Sandra

A las dos ya habíamos comido con la ligereza acostumbrada, hacíamos un horario mitad europeo, mitad español. Nos había dado tiempo a ir a gimnasia y a dar una vuelta por la playa. Karin me dijo que había hablado con el director del gimnasio y que no había ningún problema para apuntarme a preparación para el parto. Al decirme esto, me di cuenta de que casi me había olvidado de la criatura que llevaba dentro y me pregunté si no sería una madre desnaturalizada, si no me habría metido en este embrollo para no estar pensando constantemente en lo que se avecinaba. No es que me hubiese olvidado de que estaba embarazada, eso era imposible, sería como olvidarme de andar, pero había dejado de darle importancia. Aunque bien mirado, a efectos prácticos y reales, pensara o no pensara en ello, la gestación seguía su curso y ninguno de los dos nos estábamos quietos, cada uno en su mundo hacíamos lo que teníamos que hacer. El futuro era una incógnita, como se suele decir, porque cuando me dijeron que estaba embarazada imaginé nueve meses en un mundo aparte, el de las embarazadas, lleno de cosas nuevas e íntimas. Y mira ahora qué vida llevaba, desde luego no llevaba vida de embarazada y puede que ninguna la llevase, esa vida no existía.

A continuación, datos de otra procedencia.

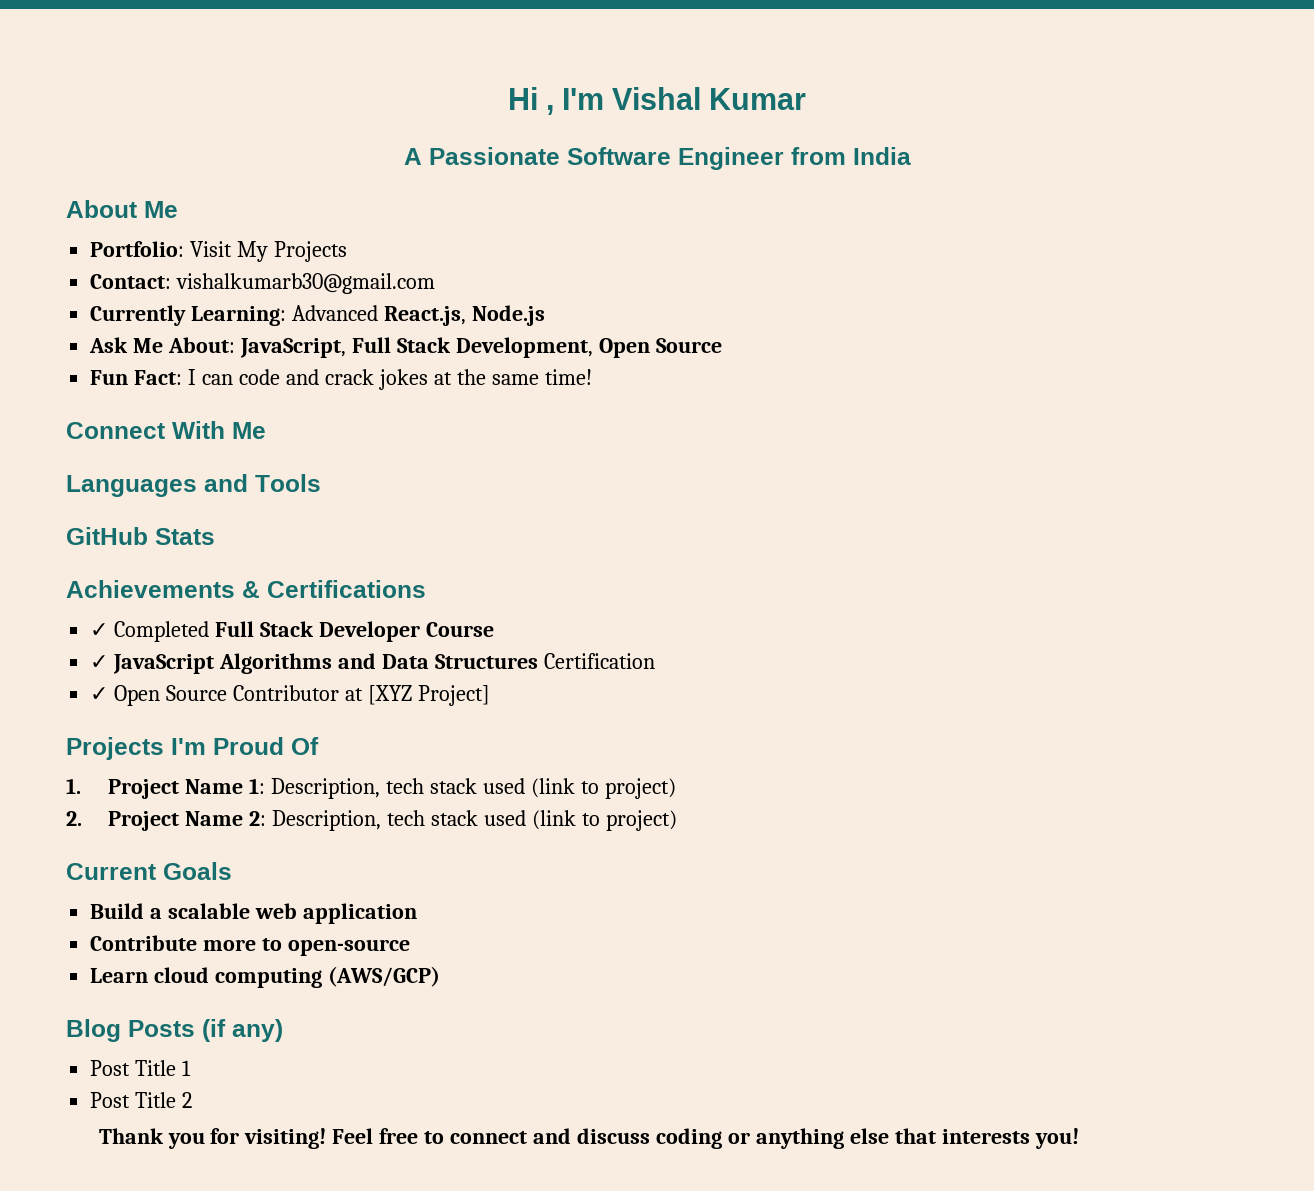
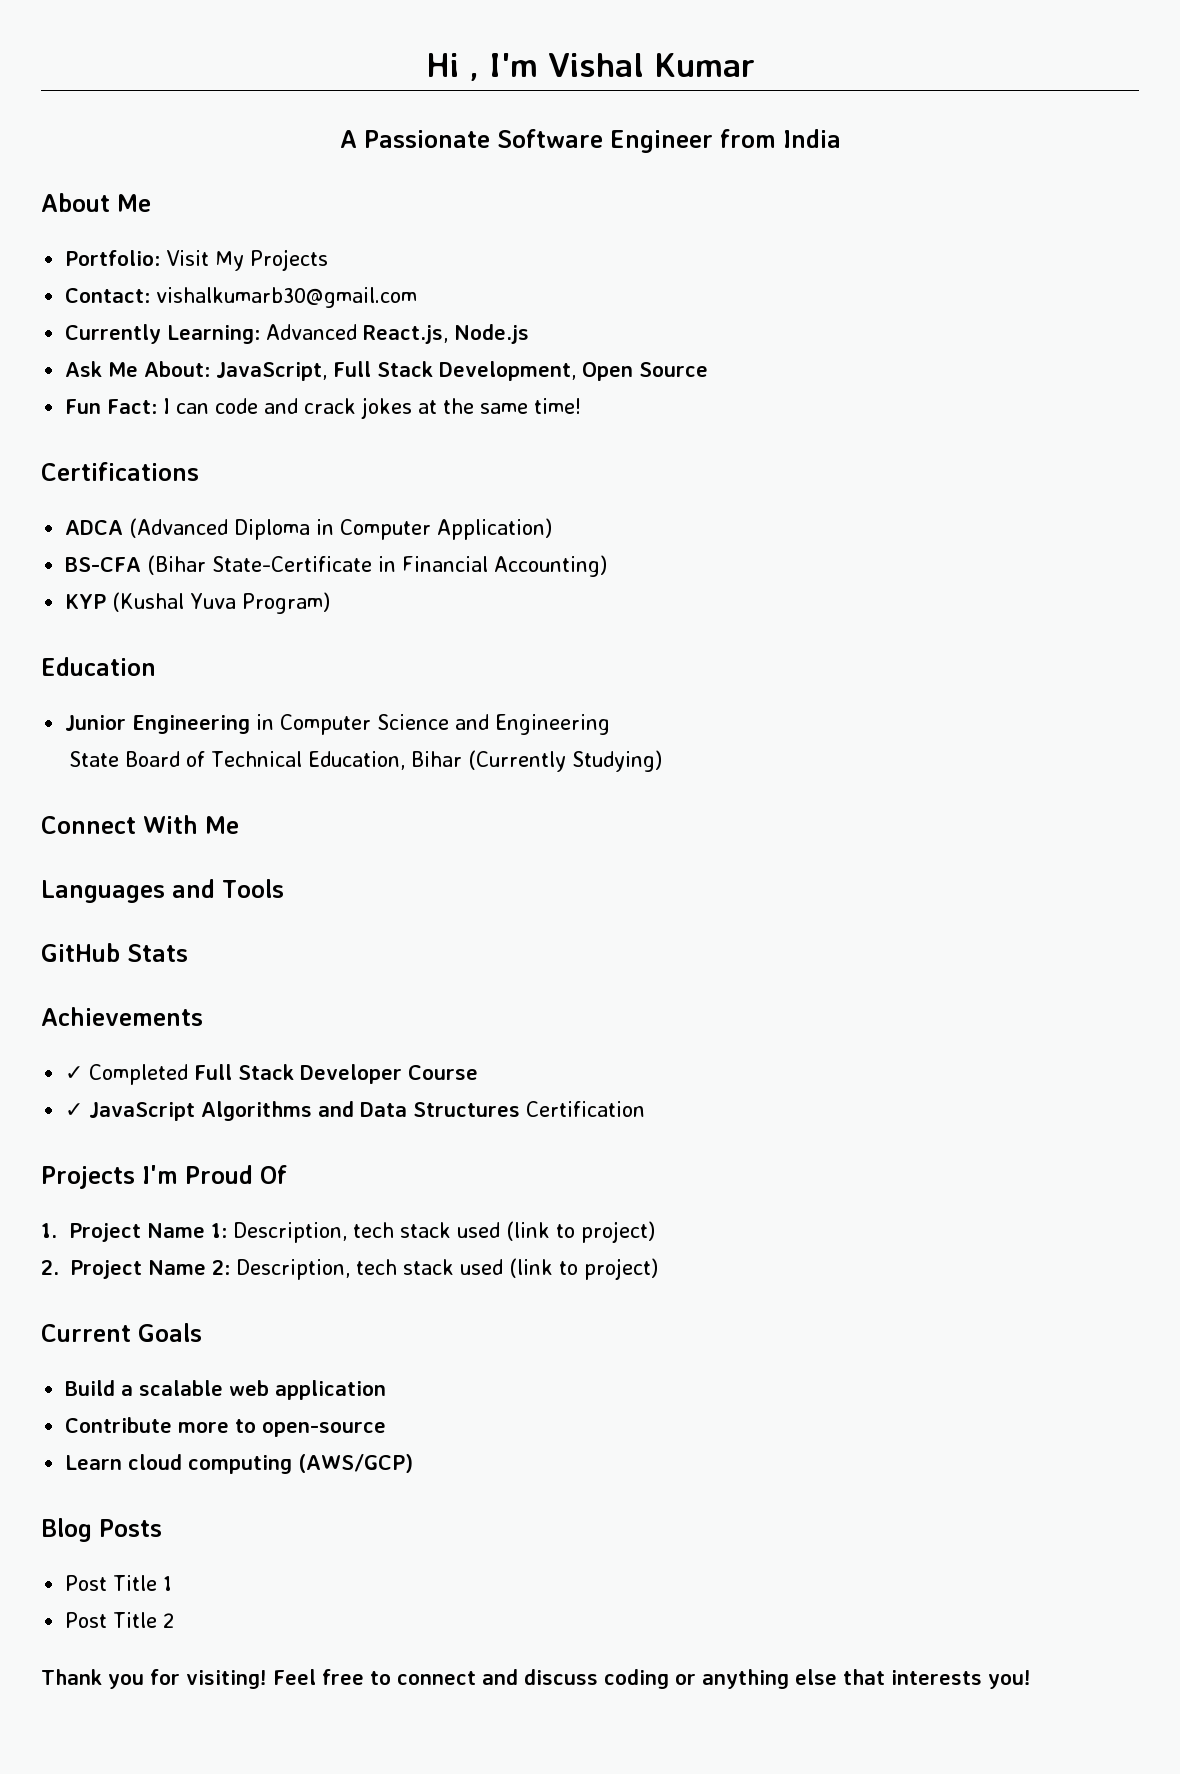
+ Certifications
+ ADCA (Advanced Diploma in Computer Application)
+ BS-CFA (Bihar State-Certificate in Financial Accounting)
+ KYP (Kushal Yuva Program)
+ Education
+ Junior Engineering in Computer Science and Engineering
+ State Board of Technical Education, Bihar (Currently Studying)
- Achievements & Certifications
+ Achievements
- ✓ Open Source Contributor at [XYZ Project]
- Blog Posts (if any)
+ Blog Posts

También me dijo que si me decidía por su gimnasio ella se haría cargo de la cuenta. No dije ni que sí ni que no, no me comprometí, pero había decidido que tanto esto como cualquier otra cosa relacionada con mi hijo la pagaría yo con lo que cobraba trabajando para ellos. Hasta ahora mi propio cuerpo lo separaba de ellos, no podían hacerle nada y cuando esto terminara nunca tendrían contacto con él. Sólo los pequeños jerséis que le estaba haciendo, cada vez más de tarde en tarde, servirían de recordatorio. Por supuesto jamás le pondría el que le hacía Karin. También en esto Karin me había revelado su verdadera cara. Una vez que me había atraído hacia ella con el asunto de enseñarme a hacer punto prácticamente no había vuelto a tocar las agujas. Al jersey le faltaban las mangas y el cuello y no parecía que tuviera intención de terminarlo, y eso que era diminuto. Karin no era hogareña, cuando estaba en casa era porque no tenía más remedio. Hoy había vuelto a la fuerza porque se había encaprichado con la idea de hacer una excursión a un rastrillo de antigüedades en el interior de la comarca. Tuve que decirle que retiraban los puestos al mediodía y que además Fred podría enfadarse otra vez si llegábamos tan tarde. Karin se encogió de hombros, no se tomaba en serio a Fred. Entonces tuve que decirle algo que en cierto modo era verdad: que Fred estaba a las duras y a las maduras, que Fred estaba ahí cuando ella no se encontraba bien y que a Fred no le importaba que se deshiciera de sus joyas a cambio de una medicina que le venía muy bien. Fred vivía para ella, y ella en compensación no debía crearle preocupaciones.

—Te has dado cuenta, ¿verdad? —dijo—. He tenido al mejor. Todas me envidiaban, incluso Alice me ha envidiado alguna vez. Le habría gustado quitármelo, pero no ha podido, sólo puede arrebatarme las joyas.

Me pregunté si alguna vez habría querido al Fred real, si lo habría amado con sus defectos, o si el Fred de novela se había comido al real. Él sí parecía quererla tal como era, con la artrosis y la cara de bruja y sus fantasías y su maldad, es que quizá si no fuera por ella le esperaba el abismo. Lo importante fue que, tras esta charla, se conformó con volver a casa, y yo podría acudir a mi cita con Julián. El que ahora mismo estuviese alguien fuera de esta casa esperándome, alguien que no se parecía en nada a Fred y Karin, me daba alas y ganas de luchar.

Y para continuar hablando de Fred y que no encontrara otra excusa para seguir de farra le pregunté cómo se había dado cuenta de que estaba enamorada de Fred. Tuvo que pensar. Tal vez estaba buscando alguna frase leída en sus novelas.

—No sé —dijo—, es algo que no se puede explicar.

Sería lo mismo que yo contestaría si me preguntaran qué sentía por Santi. Sin embargo, lo que sentía por Alberto era como tirarme en paracaídas. Lo sabía aunque hiciese demasiado que no veía a Alberto y nunca me hubiese tirado en paracaídas.